WORK ORDER => The required answer is the data below, restated word for word with images omitted.

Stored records
• • • •

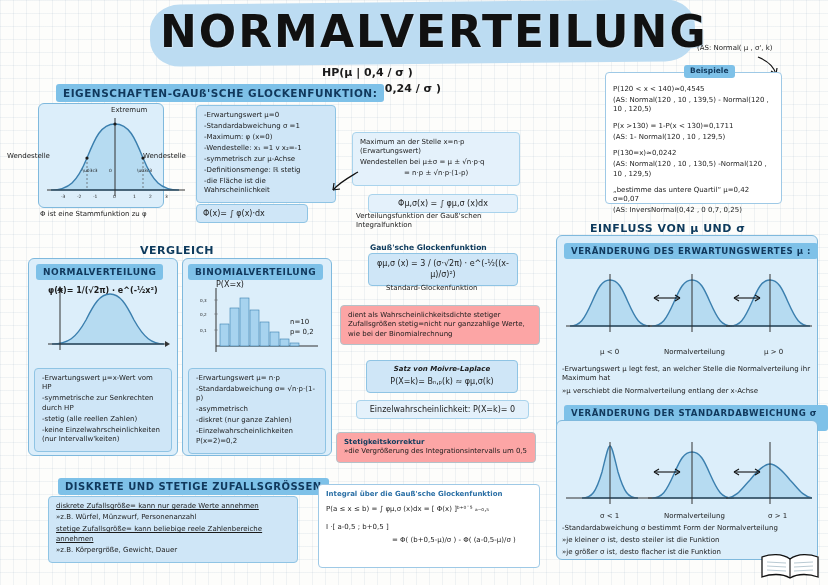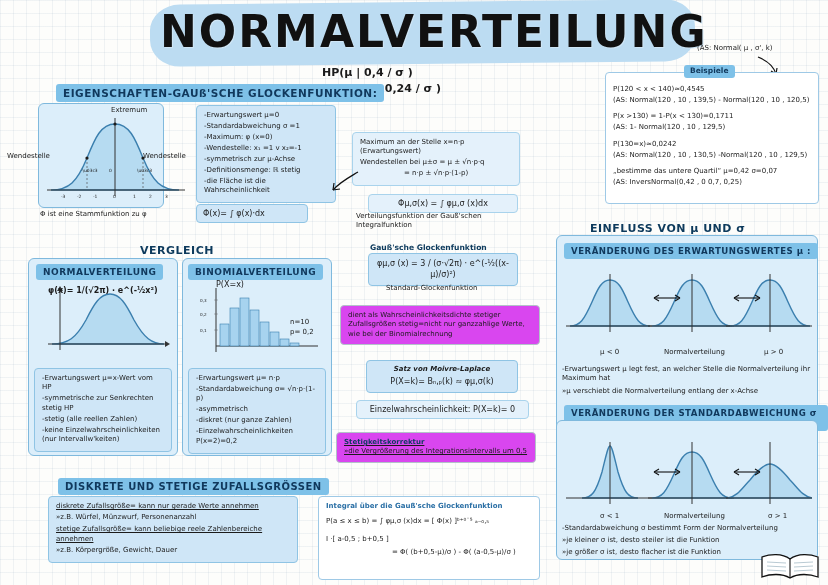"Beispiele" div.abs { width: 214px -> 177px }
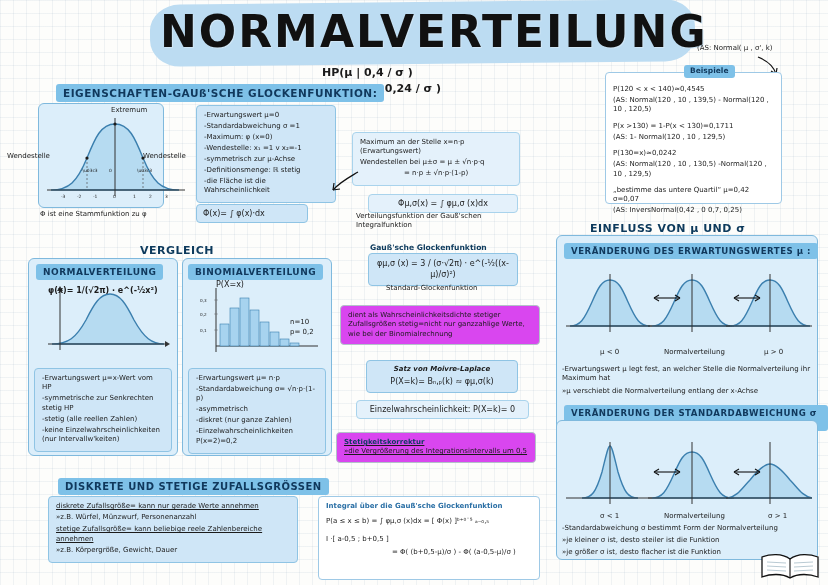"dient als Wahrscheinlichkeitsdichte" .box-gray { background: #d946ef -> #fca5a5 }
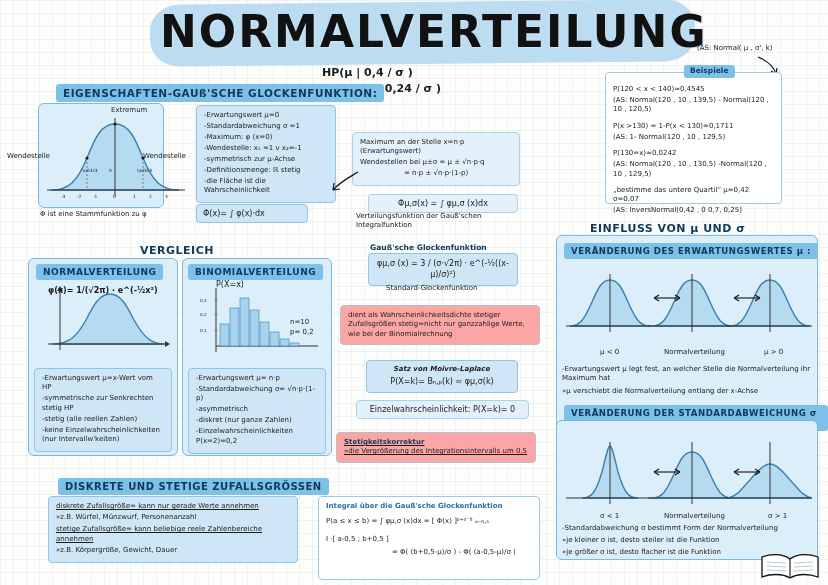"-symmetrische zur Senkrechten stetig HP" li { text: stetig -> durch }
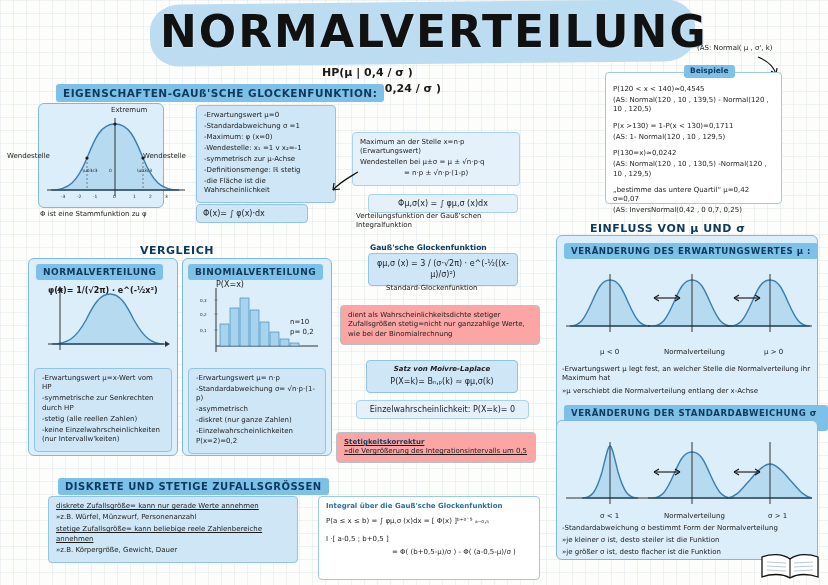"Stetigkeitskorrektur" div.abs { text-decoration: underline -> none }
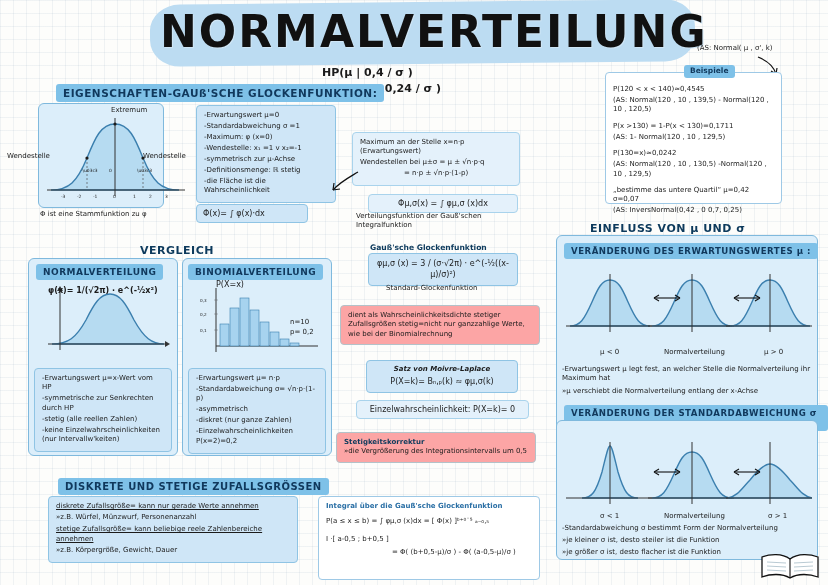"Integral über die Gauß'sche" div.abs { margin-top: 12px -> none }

• • • •

EXERCISE RESULT =>
"Beispiele" div.abs { width: 214px -> 177px }
"dient als Wahrscheinlichkeitsdichte" .box-gray { background: #d946ef -> #fca5a5 }
"-symmetrische zur Senkrechten stetig HP" li { text: stetig -> durch }
"Stetigkeitskorrektur" div.abs { text-decoration: underline -> none }
"Integral über die Gauß'sche" div.abs { margin-top: 12px -> none }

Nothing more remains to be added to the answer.